Gambierdiscus is a genus of marine dinoflagellates that produce ciguatoxins, a type of toxin that causes the foodborne illness known as ciguatera. They are usually epiphytic on macroalgae growing on coral reefs.

== Morphology ==
Gambierdiscus cells generally have a lenticular shape with a depression on the ventral side of the cell, from where the two dissimilar flagella arise. Gambierdiscus cells have an orange to brown colour due to the assessory pigments peridinin, diadinoxanthin and dinoxanthin.

== Distribution ==
The marine dinoflagellate genus Gambierdiscus occurs globally in tropic and subtropic regions. It mainly grows attached to macroalgae and coralline turfalgae. Thus, it does not form visible surface blooms like many other harmful dinoflagellate species (red tides). A decrease in coral reefs due to bleaching, pollution or overfishing usually facilitates the growth of macroalgae, which can cause spreading of this epiphytic dinoflagellate genus.

== Ciguatera ==
Several Gambierdicus species produce potent toxin such as ciguatoxin and maitotoxin, which cause ciguatera fish poisoning. Humans often consume the toxins, as herbivorous fish, which feed on macroalgae, ingest the dinoflagellates. Afterwards, carnivorous fish, which are targeted by fishing industries, move the toxins further up the food chain. Ciguatera is the most common form of seafood poisoning caused by harmful algal blooms in the world and its incidence and range appear to spread. Best estimates indicate that more than 50,000 people are globally affected every year. Currently, G. polynesiensis, G. excentricus and G. silvae are recognized as being highly toxic, but ongoing and future research might identify more toxic metabolites in other species.

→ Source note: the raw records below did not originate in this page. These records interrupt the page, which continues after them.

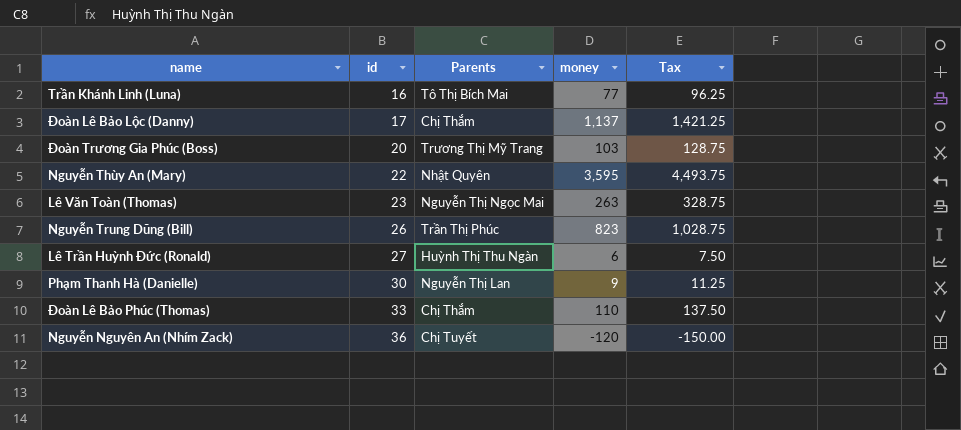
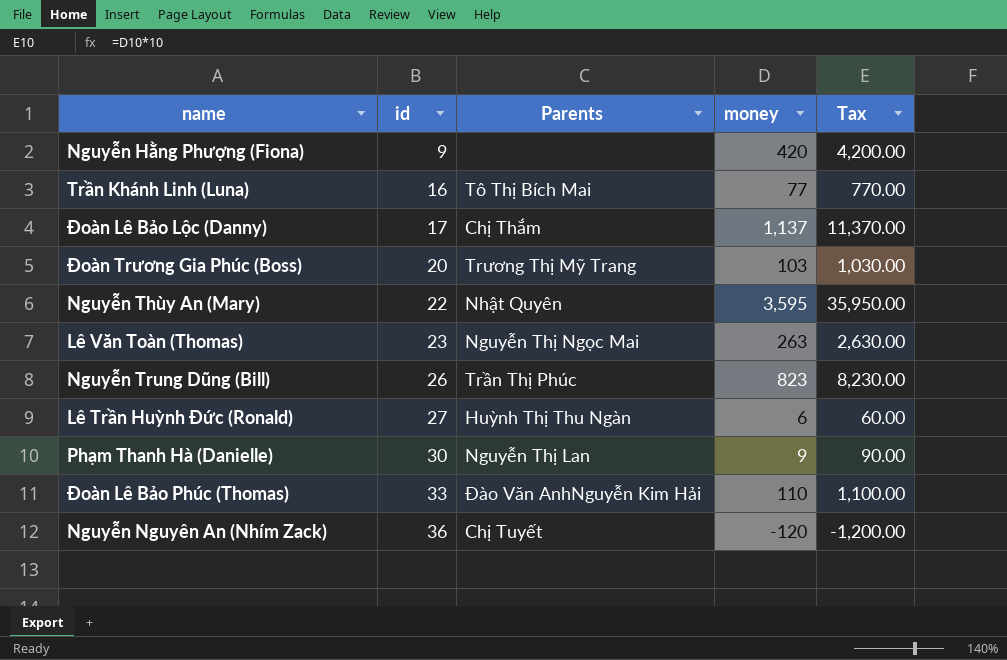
column Tax | formula: [money] * 1.25 -> [money] * 10
row Nguyễn Hằng Phượng (Fiona): none -> 9 | none | 420 | 4,200.00
Đoàn Lê Bảo Phúc (Thomas) | Parents: Chị Thắm -> Đào Văn AnhNguyễn Kim Hải

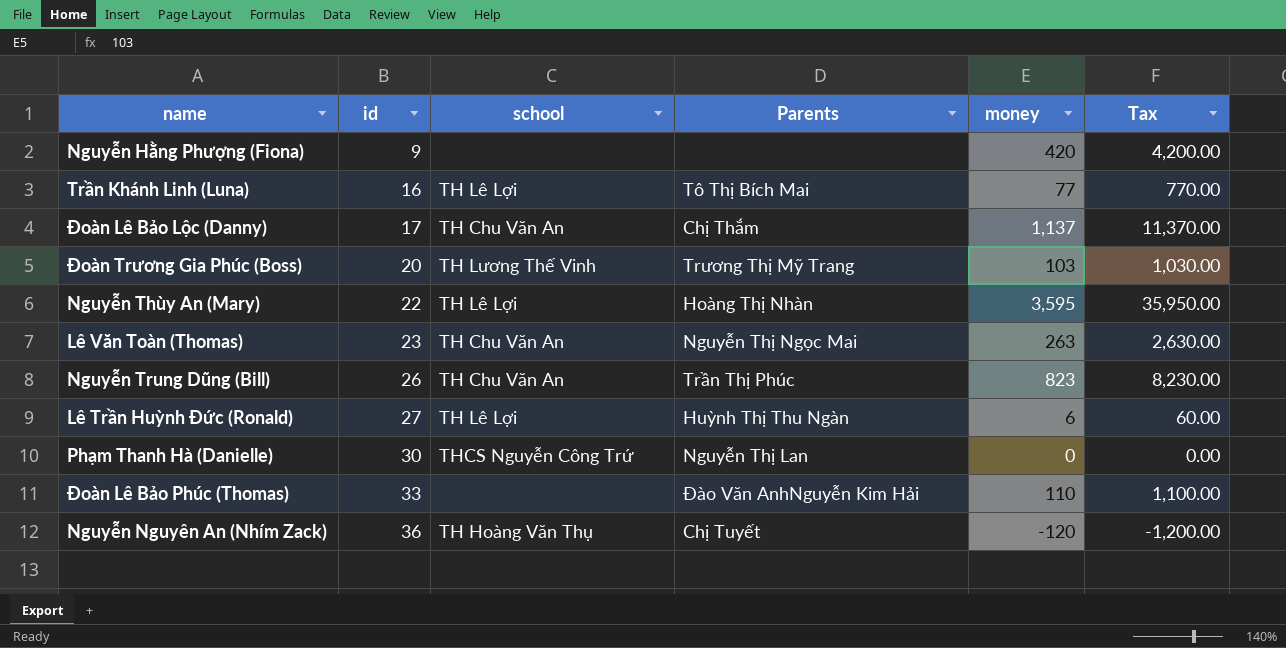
column school | position: none -> 3
Nguyễn Thùy An (Mary) | Parents: Nhật Quyên -> Hoàng Thị Nhàn
Phạm Thanh Hà (Danielle) | money: 9 -> 0
Phạm Thanh Hà (Danielle) | Tax: 90.00 -> 0.00

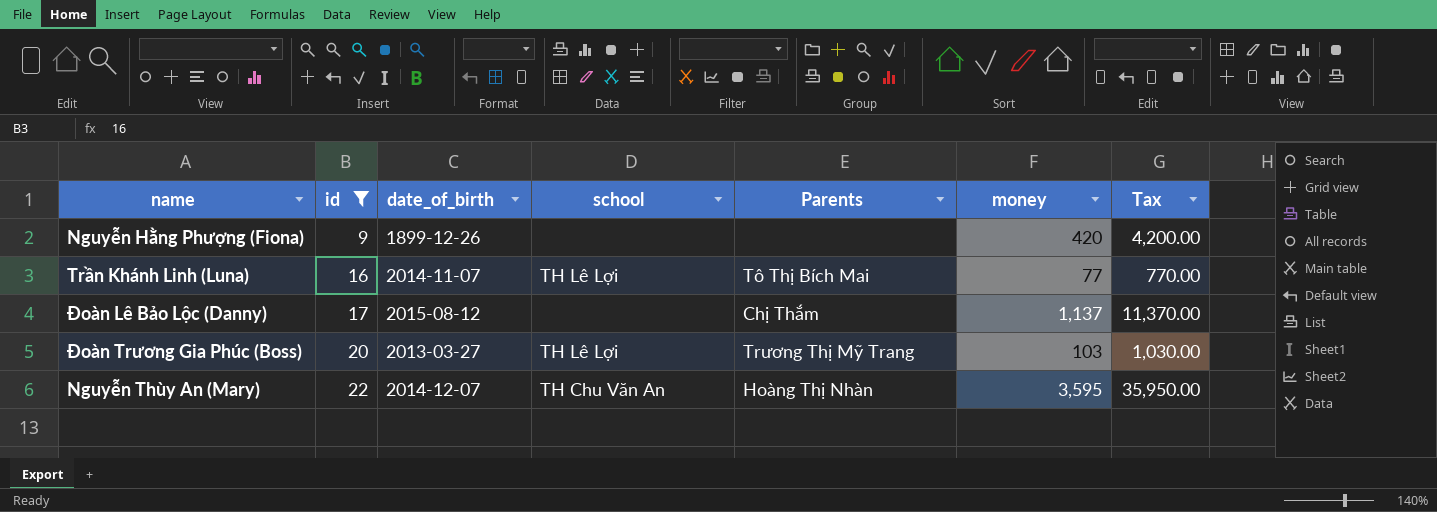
filter: none -> id <= 22
column date_of_birth | position: none -> 3
Đoàn Lê Bảo Lộc (Danny) | school: TH Chu Văn An -> none
Đoàn Trương Gia Phúc (Boss) | school: TH Lương Thế Vinh -> TH Lê Lợi
Nguyễn Thùy An (Mary) | school: TH Lê Lợi -> TH Chu Văn An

Predictions of ciguatera outbreaks are very challenging, as toxin profiles differ a lot between different species. Additionally, our knowledge about the species diversity of Gambierdiscus is limited and the number of described Gambierdiscus species increases every year. Furthermore, toxin production of each species varies significantly over time and space due to changes in environmental conditions like nutrient concentrations and sea surface temperature. An increase in sea surface temperature in the future might cause spreading of Gambierdiscus species further towards the poles and result in more cases of ciguatera fish poisoning.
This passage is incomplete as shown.